Modeling neural networks via linguistically interpretable fuzzy inference systems

Publication Year:
2004
Usage 44
Abstract Views 44
Repository URL:
https://surface.syr.edu/eecs_etd/78
Author(s):
Morphet, Steven Brian
Tags:
Neural networks; Interpretable; Fuzzy inference; Computer Engineering; Computer Sciences; Engineering; Physical Sciences and Mathematics
thesis / dissertation description
This dissertation proposes a fuzzy-arithmetic-based method for extracting fuzzy inference systems from trained, three-layer (input, hidden and output), feedforward, artificial neural networks. While the transfer function of the network's hidden layer may be non-linear, the output layer contains only a single neuron whose transfer function is linear. (Our method is easily extended to networks with multiple, linear output layer neurons.) The intent of our approach is to provide linguistic interpretation with respect to the functioning of the modeled neural network.
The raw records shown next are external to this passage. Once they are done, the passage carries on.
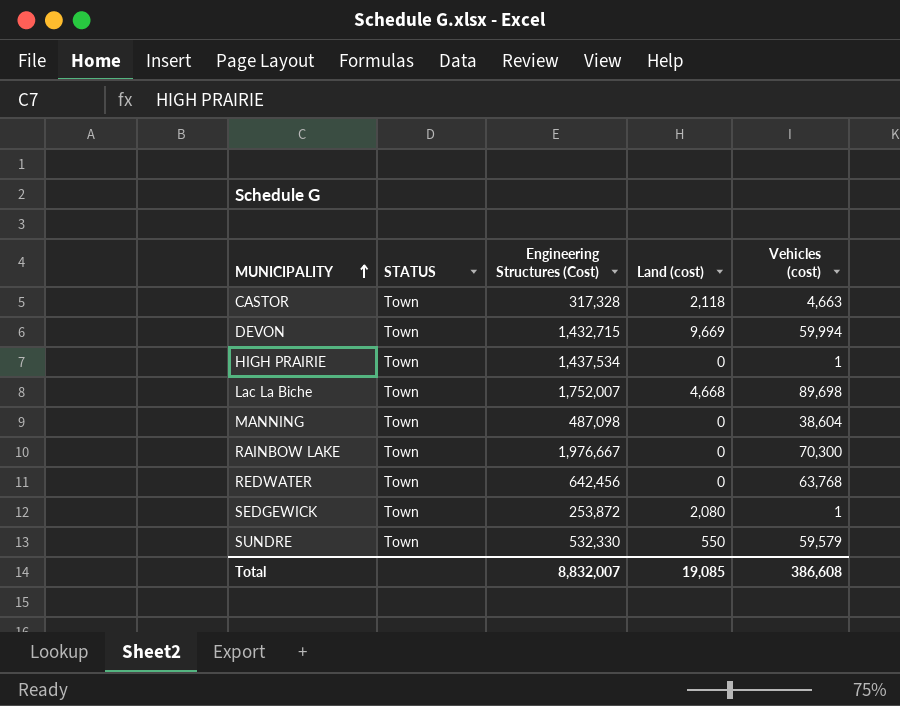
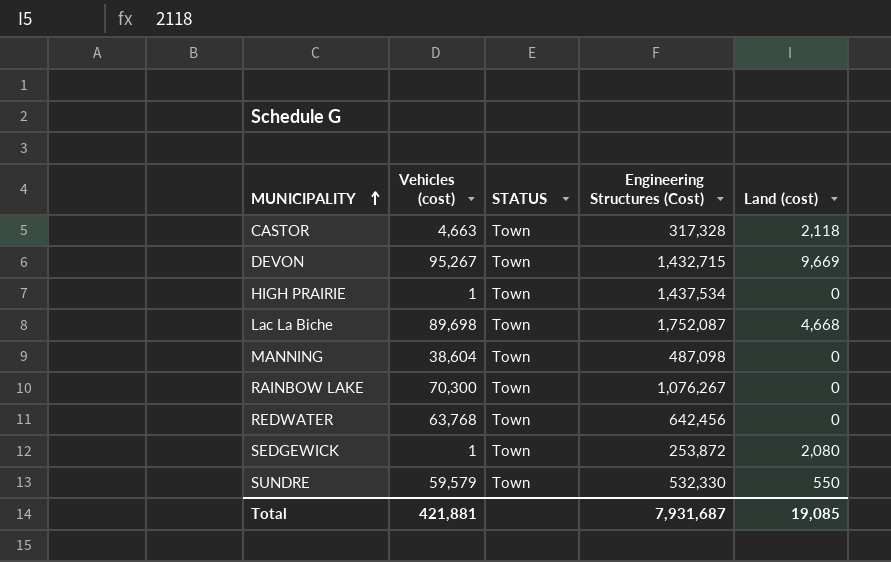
column Vehicles (cost) | position: 5 -> 2
DEVON | Vehicles (cost): 59,994 -> 95,267
Lac La Biche | Engineering Structures (Cost): 1,752,007 -> 1,752,087
RAINBOW LAKE | Engineering Structures (Cost): 1,976,667 -> 1,076,267
Total | Vehicles (cost): 386,608 -> 421,881
Total | Engineering Structures (Cost): 8,832,007 -> 7,931,687

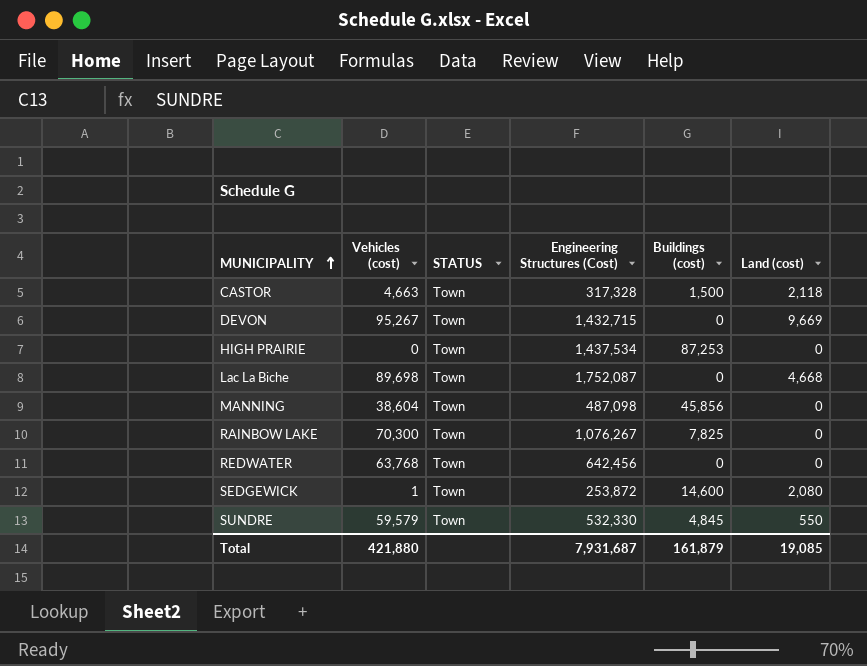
column Buildings (cost) | position: none -> 5
HIGH PRAIRIE | Vehicles (cost): 1 -> 0
Total | Vehicles (cost): 421,881 -> 421,880

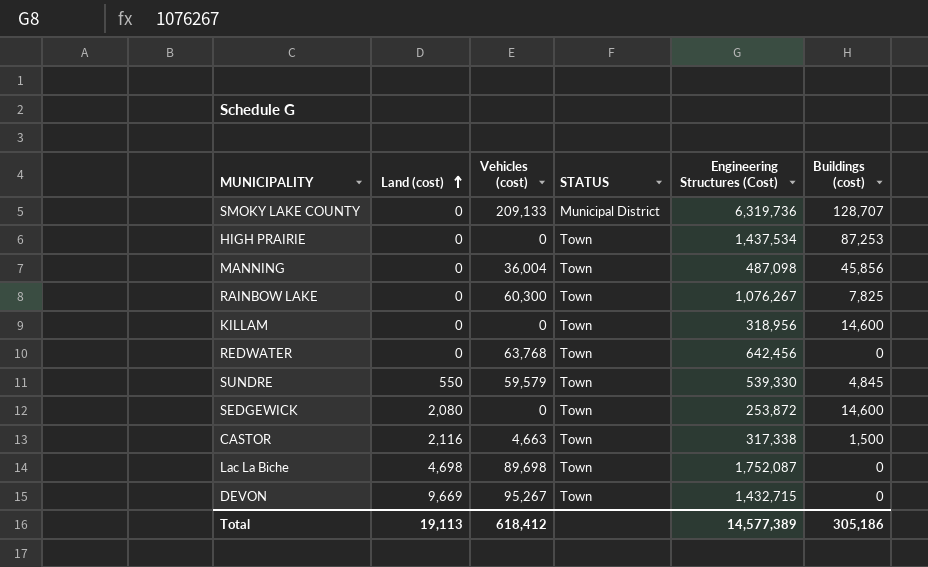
row order: MUNICIPALITY ascending -> Land (cost) ascending
column Land (cost) | position: 6 -> 2
row SMOKY LAKE COUNTY: none -> 0 | 209,133 | Municipal District | 6,319,736 | 128,707
MANNING | Vehicles (cost): 38,604 -> 36,004
RAINBOW LAKE | Vehicles (cost): 70,300 -> 60,300
row KILLAM: none -> 0 | 0 | Town | 318,956 | 14,600
SUNDRE | Engineering Structures (Cost): 532,330 -> 539,330
SEDGEWICK | Vehicles (cost): 1 -> 0
CASTOR | Land (cost): 2,118 -> 2,116
CASTOR | Engineering Structures (Cost): 317,328 -> 317,338
Lac La Biche | Land (cost): 4,668 -> 4,698
Total | Land (cost): 19,085 -> 19,113
Total | Vehicles (cost): 421,880 -> 618,412
Total | Engineering Structures (Cost): 7,931,687 -> 14,577,389
Total | Buildings (cost): 161,879 -> 305,186

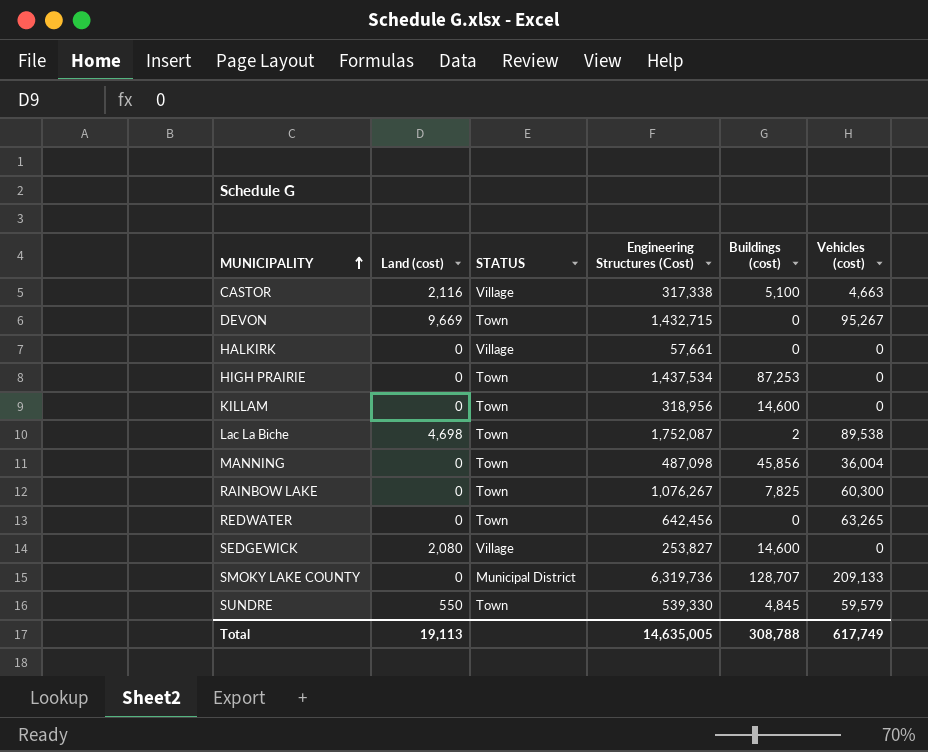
row order: Land (cost) ascending -> MUNICIPALITY ascending
column Vehicles (cost) | position: 3 -> 6
CASTOR | STATUS: Town -> Village
CASTOR | Buildings (cost): 1,500 -> 5,100
row HALKIRK: none -> 0 | Village | 57,661 | 0 | 0
Lac La Biche | Buildings (cost): 0 -> 2
Lac La Biche | Vehicles (cost): 89,698 -> 89,538
REDWATER | Vehicles (cost): 63,768 -> 63,265
SEDGEWICK | STATUS: Town -> Village
SEDGEWICK | Engineering Structures (Cost): 253,872 -> 253,827
Total | Engineering Structures (Cost): 14,577,389 -> 14,635,005
Total | Buildings (cost): 305,186 -> 308,788
Total | Vehicles (cost): 618,412 -> 617,749

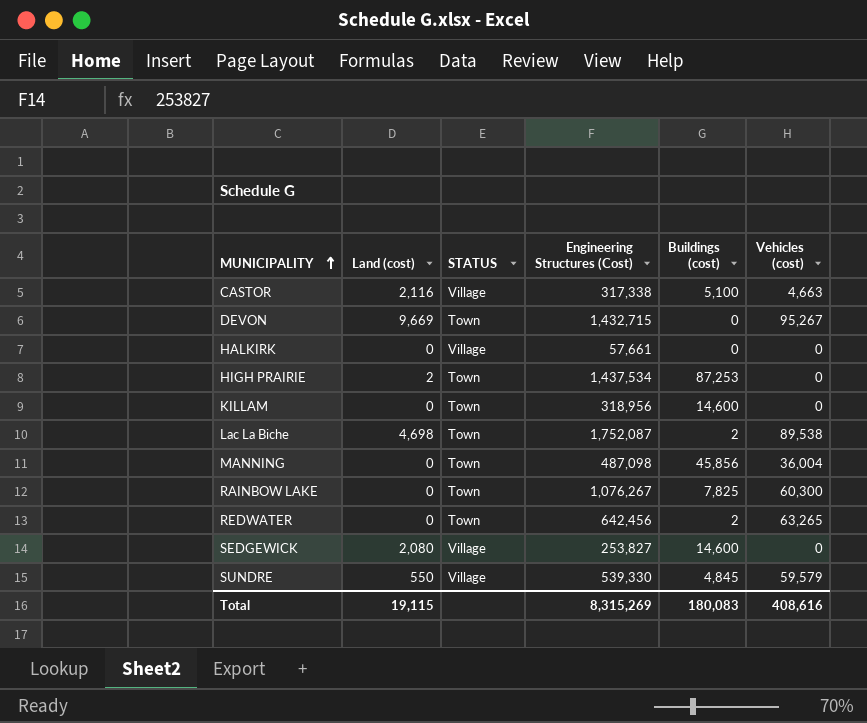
row SMOKY LAKE COUNTY: 0 | Municipal District | 6,319,736 | 128,707 | 209,133 -> none
HIGH PRAIRIE | Land (cost): 0 -> 2
REDWATER | Buildings (cost): 0 -> 2
SUNDRE | STATUS: Town -> Village
Total | Land (cost): 19,113 -> 19,115
Total | Engineering Structures (Cost): 14,635,005 -> 8,315,269
Total | Buildings (cost): 308,788 -> 180,083
Total | Vehicles (cost): 617,749 -> 408,616

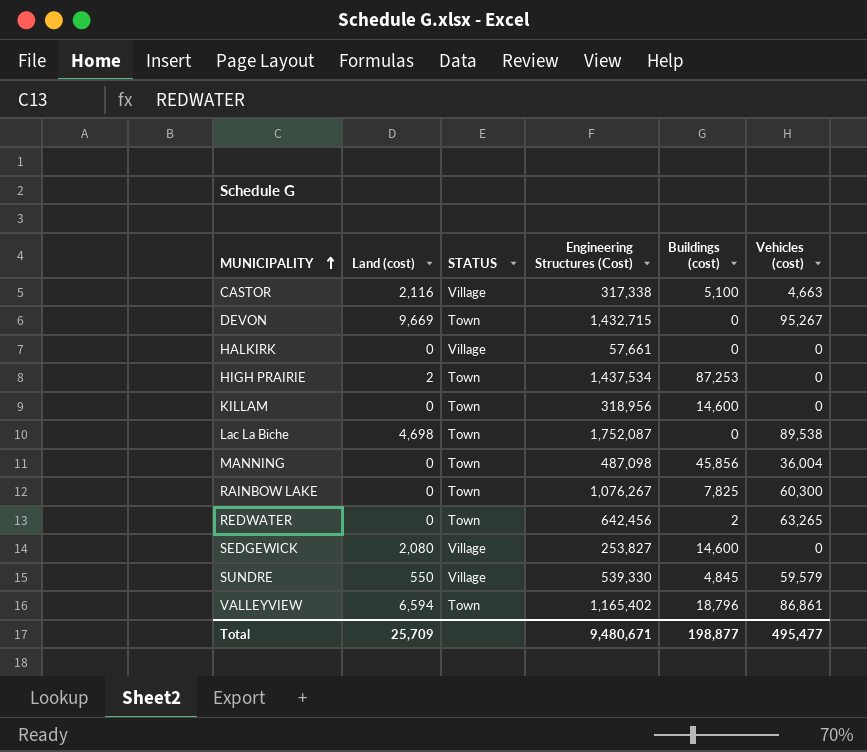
Lac La Biche | Buildings (cost): 2 -> 0
row VALLEYVIEW: none -> 6,594 | Town | 1,165,402 | 18,796 | 86,861
Total | Land (cost): 19,115 -> 25,709
Total | Engineering Structures (Cost): 8,315,269 -> 9,480,671
Total | Buildings (cost): 180,083 -> 198,877
Total | Vehicles (cost): 408,616 -> 495,477

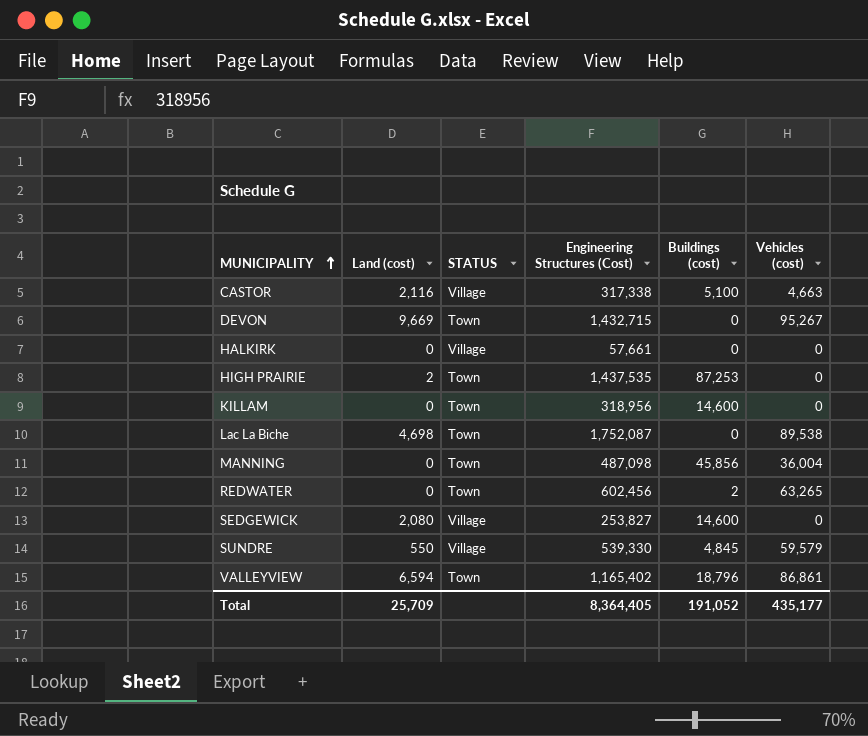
row RAINBOW LAKE: 0 | Town | 1,076,267 | 7,825 | 60,300 -> none
HIGH PRAIRIE | Engineering Structures (Cost): 1,437,534 -> 1,437,535
REDWATER | Engineering Structures (Cost): 642,456 -> 602,456
Total | Engineering Structures (Cost): 9,480,671 -> 8,364,405
Total | Buildings (cost): 198,877 -> 191,052
Total | Vehicles (cost): 495,477 -> 435,177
While an infinite number of fuzzy inference systems accurately model the network's input/output mapping, by decomposing the task into optimally approximating, to arbitrary accuracy, the behavior of the individual neurons (optimal in the least squares sense), the network's internal behavior is also captured. Modeling proceeds as follows: (1) for each neuron, a fuzzy inference system is generated in a deterministic, closed-formed fashion; (2) these systems are combined into a single fuzzy inference system whose output is equivalent to the sum of the weighted outputs of the individual systems; (3) genetic algorithms are then applied to tune the membership functions; and (4) a deterministic technique is employed to reduce the number of rules and shorten the antecedents of any remaining rules. In the development of our method, several novel concepts are introduced, including: (1) a defuzzification approach that respects the additivity of fuzzy sets; (2) intermediate representations of fuzzy inference systems such as enhanced multiple input/single output systems, single input/single output fuzzy decision trees (SISO FDTs), and networks of SISO FDTs; (3) a closed-formed solution for optimally modeling neurons; and (4) a genetic algorithm crossover operator designed to avoid premature convergence.